Marine Domain Awareness (MDA) is an essential and underlying foundation of ocean management and increasingly, the regulation of shipping in coastal waters. The International Maritime Organization (IMO) defines MDA as the effective understanding of anything associated with the maritime domain that could impact the security, safety, economy, or environment. The maritime domain is defined as all areas and things of, on, under, relating to, adjacent to, or bordering on a sea, ocean, or other navigable waterways, including all maritime-related activities, infrastructure, and other conveyances.

While achieving marine domain awareness may seem straightforward, it is not at all simple. During a February 2007 presentation, Lieutenant General Dumais, the commander of the CF’s Canada Command, explained that: “Maritime domain awareness is difficult to define as it is neither an operation nor a mission — you do not do MDA, you achieve it. All agencies contribute to it. It knows no owner but responds to many masters who readily use it to achieve their respective goals.”

K. Joseph Spears in this December 2013/January 2014 BC Shipping News article argues that therein lies the problem with developing a robust marine domain awareness capability. There is no lead or coordination function within the legal process to share information between federal departments. It doesn’t presently exist other than in the marine security area where the Marine Operation Security Centres (MOSC) have been successfully developed to deal with marine security threats. For example, Australia has done a lot of work in this area and has created a National Marine Domain Centre.

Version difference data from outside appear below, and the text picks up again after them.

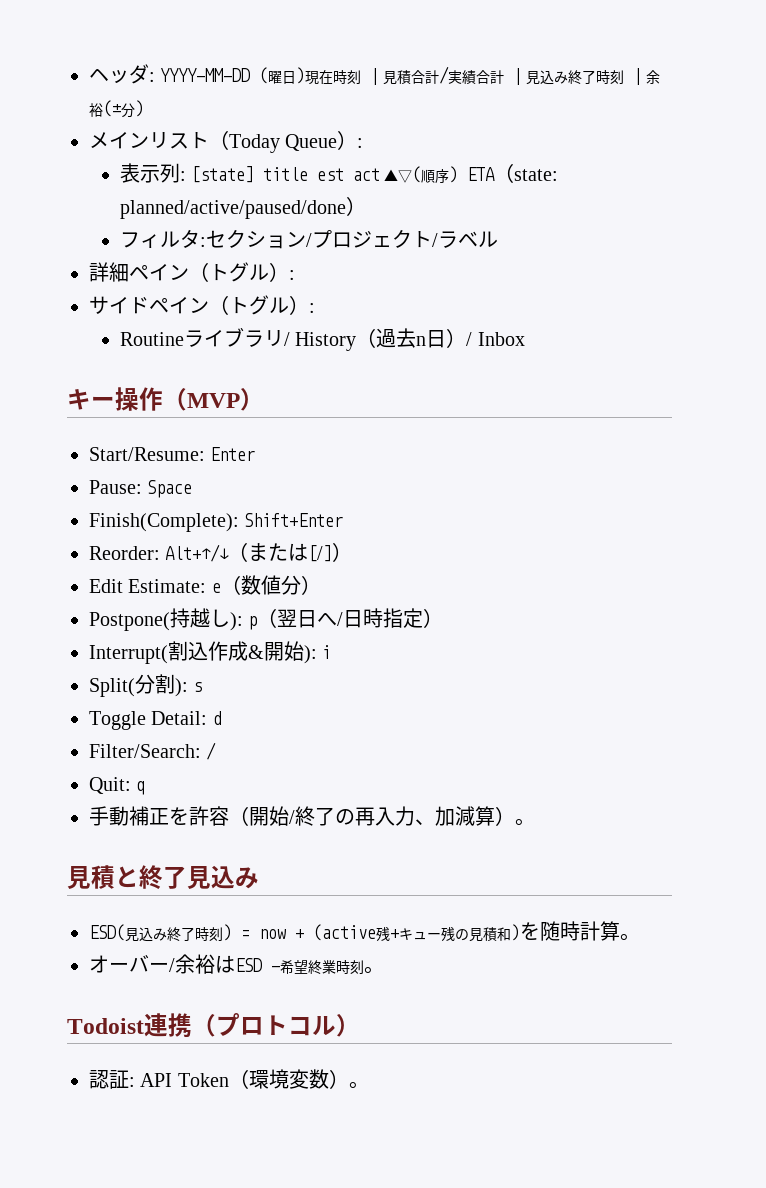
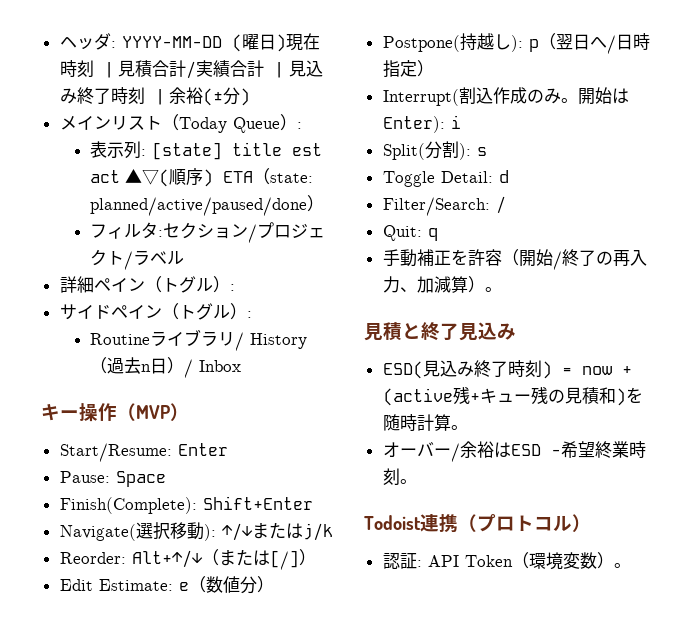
+ Navigate(選択移動): ↑/↓またはj/k
- Interrupt(割込作成&開始): i
+ Interrupt(割込作成のみ。開始はEnter): i

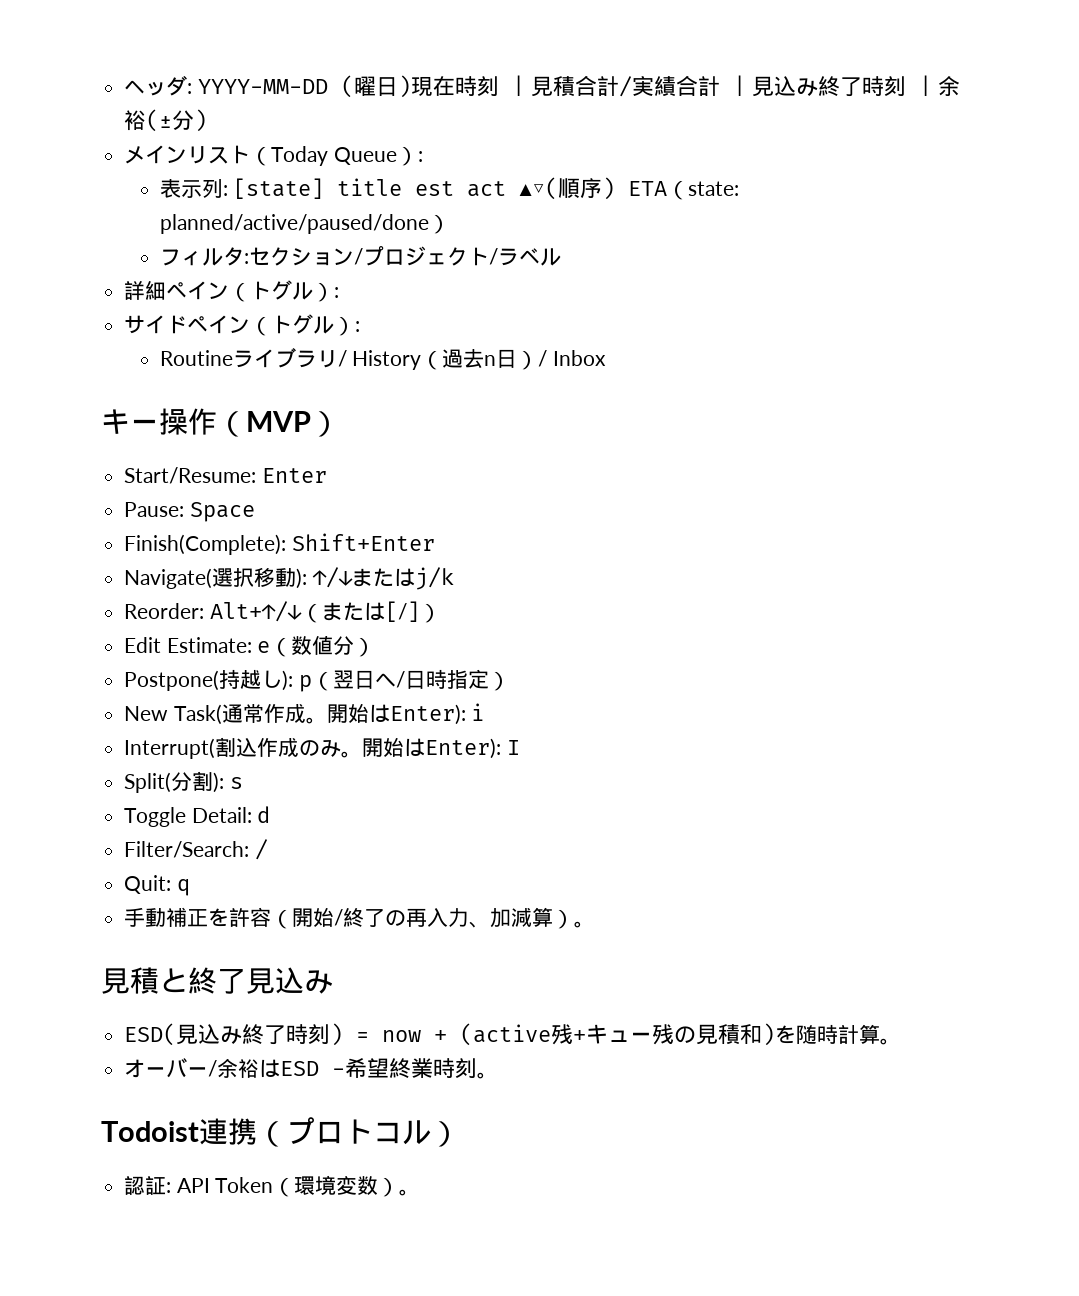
+ New Task(通常作成。開始はEnter): i
- 開始はEnter): i
+ 開始はEnter): I

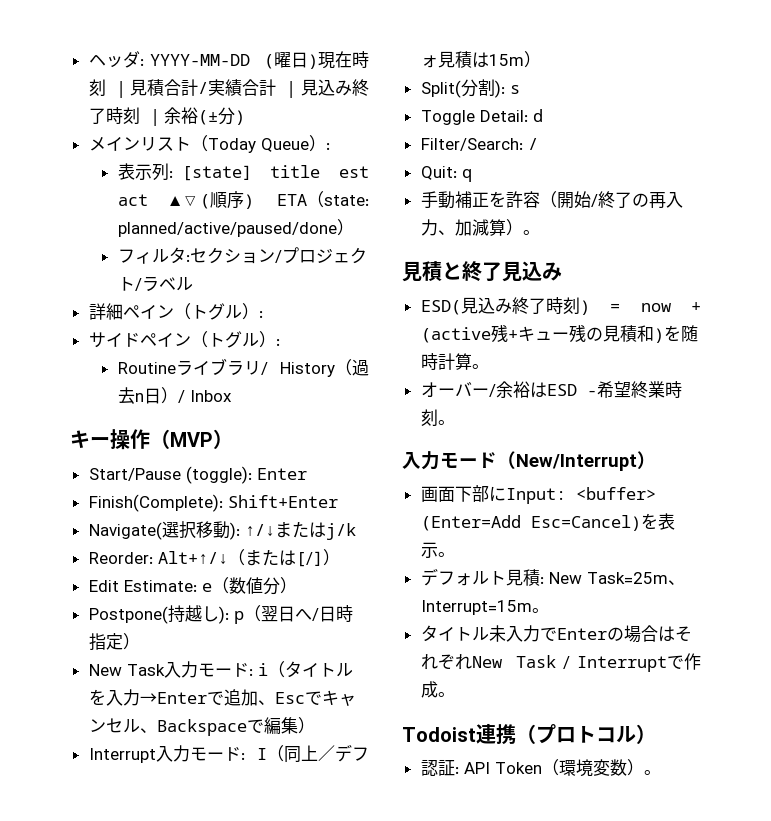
- Start/Resume: Enter
- Pause: Space
+ Start/Pause (toggle): Enter
- New Task(通常作成。開始はEnter): i
- Interrupt(割込作成のみ。開始はEnter): I
+ New Task入力モード: i（タイトルを入力→Enterで追加、Escでキャンセル、Backspaceで編集）
+ Interrupt入力モード: I（同上／デフォ見積は15m）
+ 入力モード（New/Interrupt）
+ 画面下部にInput: <buffer> (Enter=Add Esc=Cancel)を表示。
+ デフォルト見積: New Task=25m、Interrupt=15m。
+ タイトル未入力でEnterの場合はそれぞれNew Task / Interruptで作成。

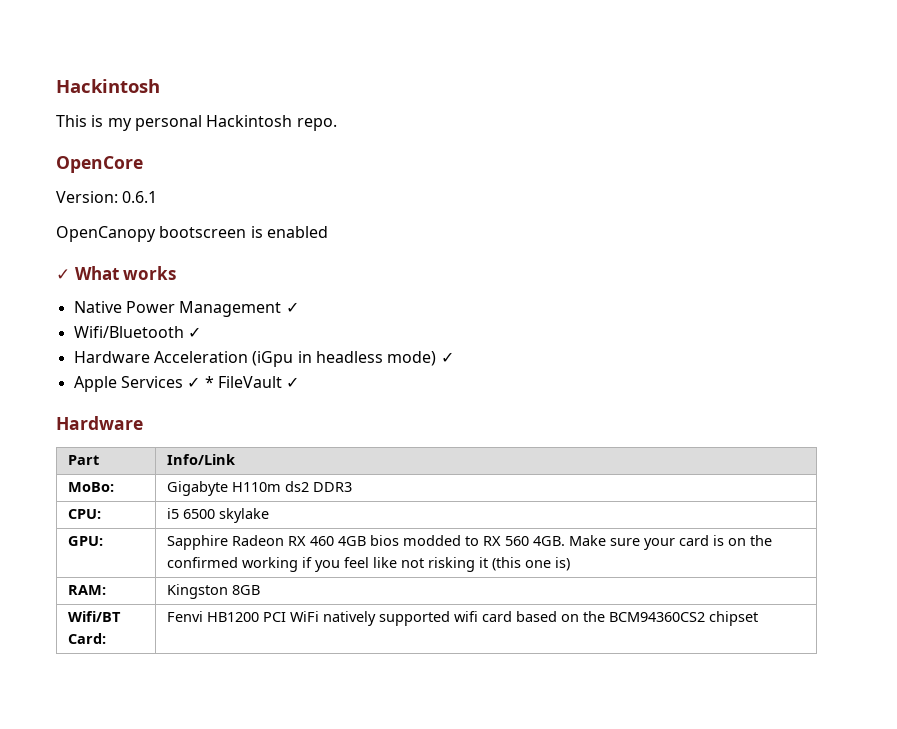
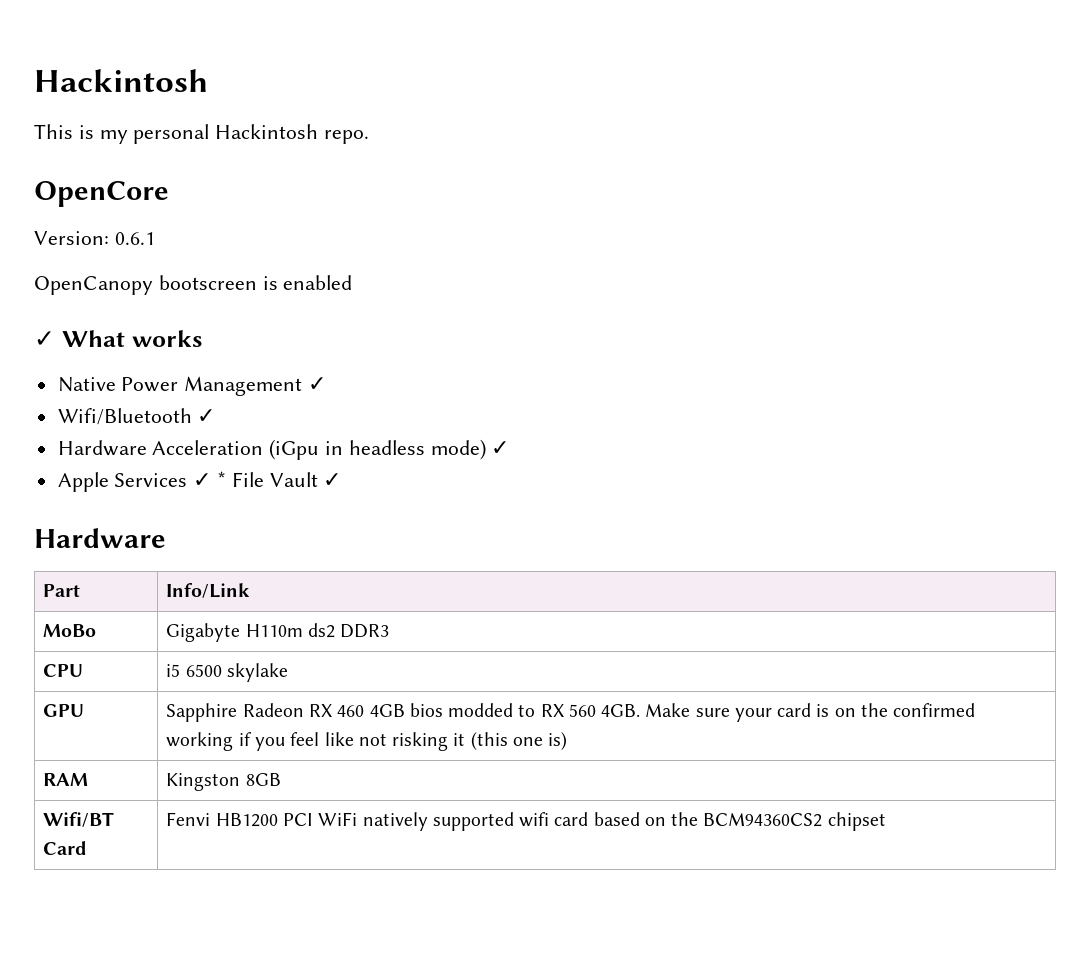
- Apple Services ✓ * FileVault ✓
+ Apple Services ✓ * File Vault ✓
- MoBo: | Gigabyte H110m ds2 DDR3
+ MoBo | Gigabyte H110m ds2 DDR3
- CPU: | i5 6500 skylake
+ CPU | i5 6500 skylake
- GPU: | Sapphire Radeon RX 460 4GB bios modded to RX 560 4GB. Make sure your card is on the confirmed working if you feel like not risking it (this one is)
+ GPU | Sapphire Radeon RX 460 4GB bios modded to RX 560 4GB. Make sure your card is on the confirmed working if you feel like not risking it (this one is)
- RAM: | Kingston 8GB
+ RAM | Kingston 8GB
- Wifi/BT Card: | Fenvi HB1200 PCI WiFi natively supported wifi card based on the BCM94360CS2 chipset
+ Wifi/BT Card | Fenvi HB1200 PCI WiFi natively supported wifi card based on the BCM94360CS2 chipset

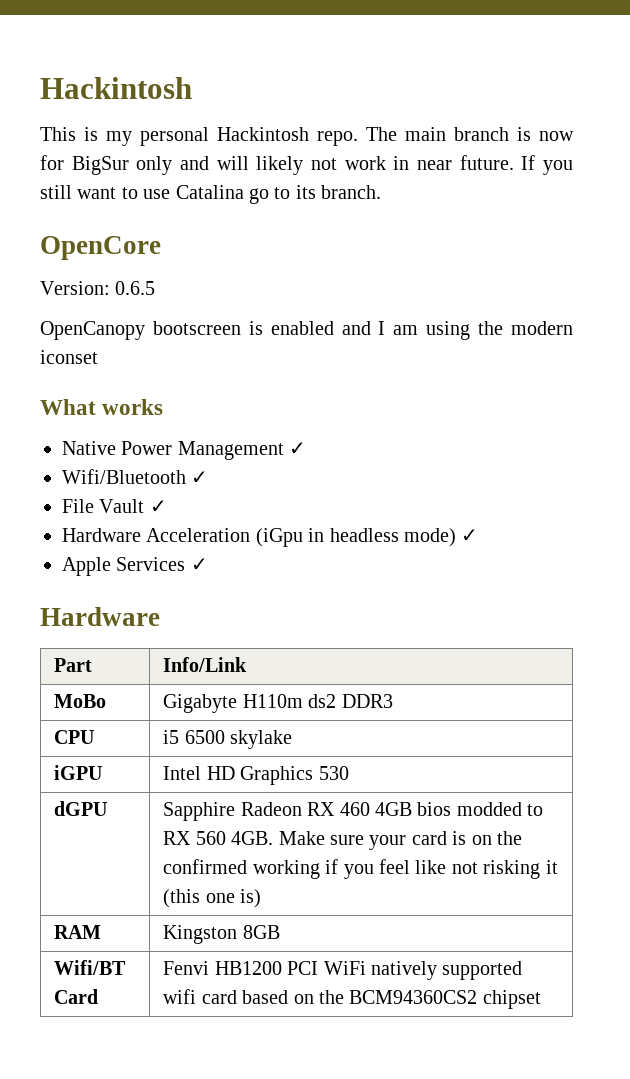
+ The main branch is now for BigSur only and will likely not work in near future. If you still want to use Catalina go to its branch.
- Version: 0.6.1
+ Version: 0.6.5
- OpenCanopy bootscreen is enabled
- ✓ What works
+ OpenCanopy bootscreen is enabled and I am using the modern iconset
+ What works
+ File Vault ✓
- Apple Services ✓ * File Vault ✓
+ Apple Services ✓
- GPU | Sapphire Radeon RX 460 4GB bios modded to RX 560 4GB. Make sure your card is on the confirmed working if you feel like not risking it (this one is)
+ iGPU | Intel HD Graphics 530
+ dGPU | Sapphire Radeon RX 460 4GB bios modded to RX 560 4GB. Make sure your card is on the confirmed working if you feel like not risking it (this one is)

In the Marine security field, Transport Canada states: “Maritime domain awareness requires a coordinated effort within the federal government as well as with stakeholders and global partners.” It is the fundamental underpinning of the regulation of maritime shipping and ocean governance in Canada’s West Coast that there is a recognized maritime picture (RMP) of marine traffic within Canada’s jurisdiction. This is not just important from a defence and security standpoint but also covers all aspects of ocean governance, including search and rescue, fisheries management, pollution response, and administering marine protected areas.